家の中の各種装置・機器と、手持ちのスマートデバイスを相互に連携させて多様なIoTサービスを展開する動きが様々な形で具体化している。中でも先行したのが、東急沿線でケーブルテレビ事業を展開するイッツ・コミュニケーションズ(イッツコム)の「インテリジェントホーム」である。2015年2月1日にサービスが始まった。各種センサーやカメラ、電子鍵、家電コントローラーなどを組み合わせて、ユーザー自身が決めたシナリオに基づいて動作させることができる。

 たとえば、「平日の子供の帰宅時間に合わせ、玄関のドアが開いたらカメラで撮影して、設定したアドレスにメールを配信」「朝の出勤時、ドアを施錠するとエアコンや照明をOFFにする」といったシナリオ設定が簡単にできる。外出先からのリモート操作や状況確認ももちろん可能だ。2017年5月には、インテリジェントホームが国内で初めて「IFTTT」にチャンネル登録、世界400以上のWebサービスやアプリ、IoTデバイスとインテリジェントホームの連携を可能にし、サービスの幅が一段と広がった。

 イッツコム執行役員事業戦略本部長(Connected Design代表取締役社長)の武田浩治氏に、改めてインテリジェントホームの戦略を聞いた。

(聞き手=本誌編集長、田中正晴)

「インテリジェントホーム」という名称で、ホームIoTの分野にいち早く参入した。

イッツ・コミュニケーションズ執行役員事業戦略本部長の武田浩治氏。Connected Design代表取締役社長に2017年6月に就任した
イッツ・コミュニケーションズ執行役員事業戦略本部長の武田浩治氏。Connected Design代表取締役社長に2017年6月に就任した

武田 スマートホームというジャンルは、基本的にサービスを利用する方々と一緒に発展していくビジネスだと考えている。私がよく例えるのはスマホの世界だ。スマホも当初アプリの数やできることは限られていたが、次第にできることが増えて、できることの質が高まり、アプリ間連携も進み便利になってきた。そして、先行して取り組んだ企業は、OSを普及させることに成功した。

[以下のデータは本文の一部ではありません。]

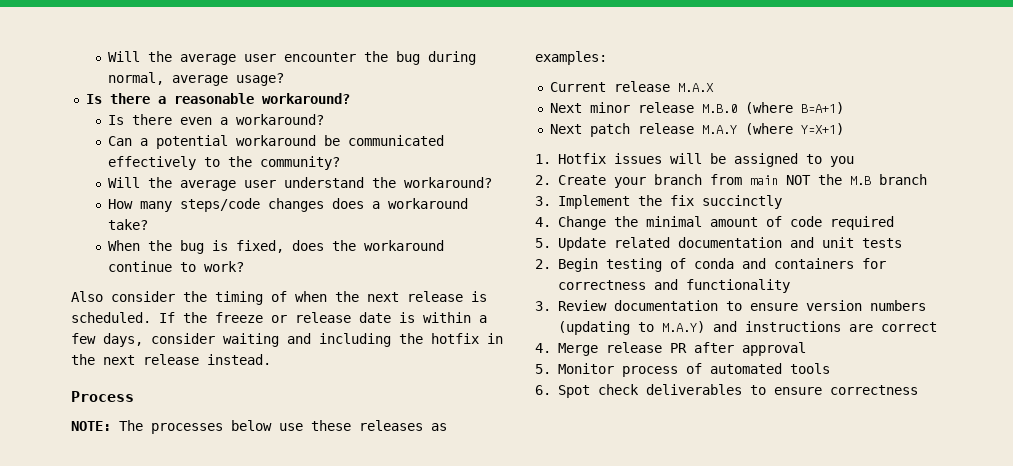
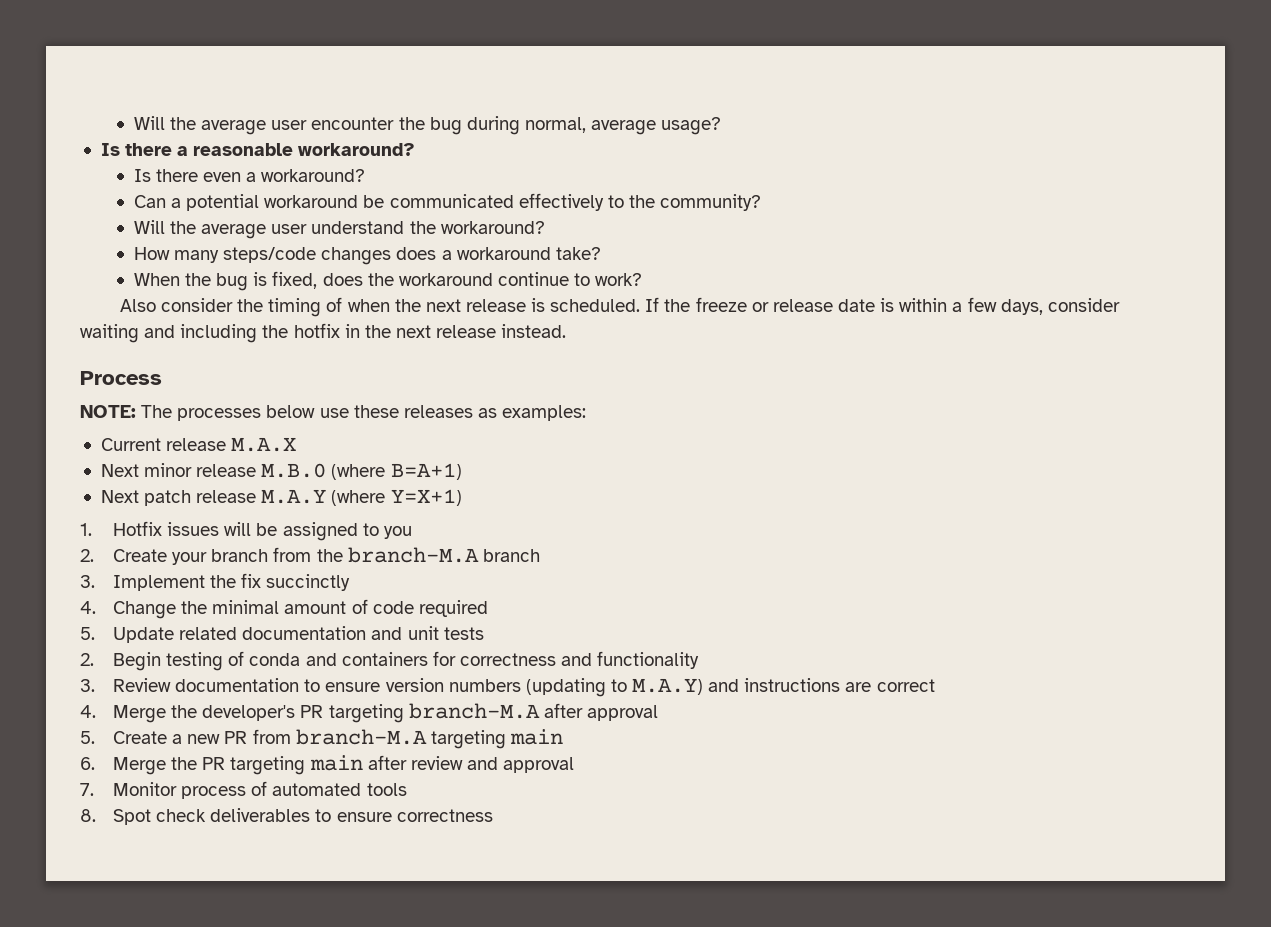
- 2. Create your branch from main NOT the M.B branch
+ 2. Create your branch from the branch-M.A branch
- 4. Merge release PR after approval
- 5. Monitor process of automated tools
+ 4. Merge the developer's PR targeting branch-M.A after approval
+ 5. Create a new PR from branch-M.A targeting main
+ 6. Merge the PR targeting main after review and approval
+ 7. Monitor process of automated tools
- 6. Spot check deliverables to ensure correctness
+ 8. Spot check deliverables to ensure correctness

 この発想でいえば、我々はプラットフォームという言い方をしているが、サービスをいち早く利用者に届けてスマート分野を体験してもらいその声をフィードバックしてもらうことで、利用者と一緒にサービスを育てたいと考えている。

 このことを大前提に、スマートサービスをいち早く利用者に届けたいと考えたとき、当時にとりうる選択肢をリサーチし、米Icontrol Networks(現在は、Icontrol技術の採用企業であり米国最大のMSOでもあるComcastが買収)と組むこととした。米国のトップスリーの大手ケーブルテレビ会社や、米国トップのセキュリティ会社が採用するなど、セキュリティ面や運用面で信頼ができた。そして何より、あらゆるメーカーの商品をつなげていくポリシーを掲げるなど、オープンな戦略を採っていたことが我々にとって魅力だった。

東急グループとして、富士通グループのニフティ(現在の富士通クラウドテクノロジーズ)と組み、Connected Designを設立し、スマートライフ分野におけるIoTサービス用ハードウエア・ソフトウエアの企画開発を進めている。

武田 東急グループだけでホームIoTの世界を作るつもりはない。このポリシーに基づいて、富士通グループを組んで、合弁会社を立ち上げた。同様に、インテリジェントホームのサービス拡張のために、様々な企業と、サービスやソフトウエア、販売チャンネルという形で連携していくことについてウエルカムだ。

どういう使われ方をしているのか。

武田 高齢者の見守りサービスとして利用されることが多い。子供の帰宅の様子を見守るという使い方もされている。利用者のニーズに応じてシナリオを設定して使ってもらえるので用途は様々だ。あと、BtoBの分野では、例えば時限式の鍵を発行できるという特徴を生かして、民泊の分野で引き合いが多く、事業を積極的に進めている。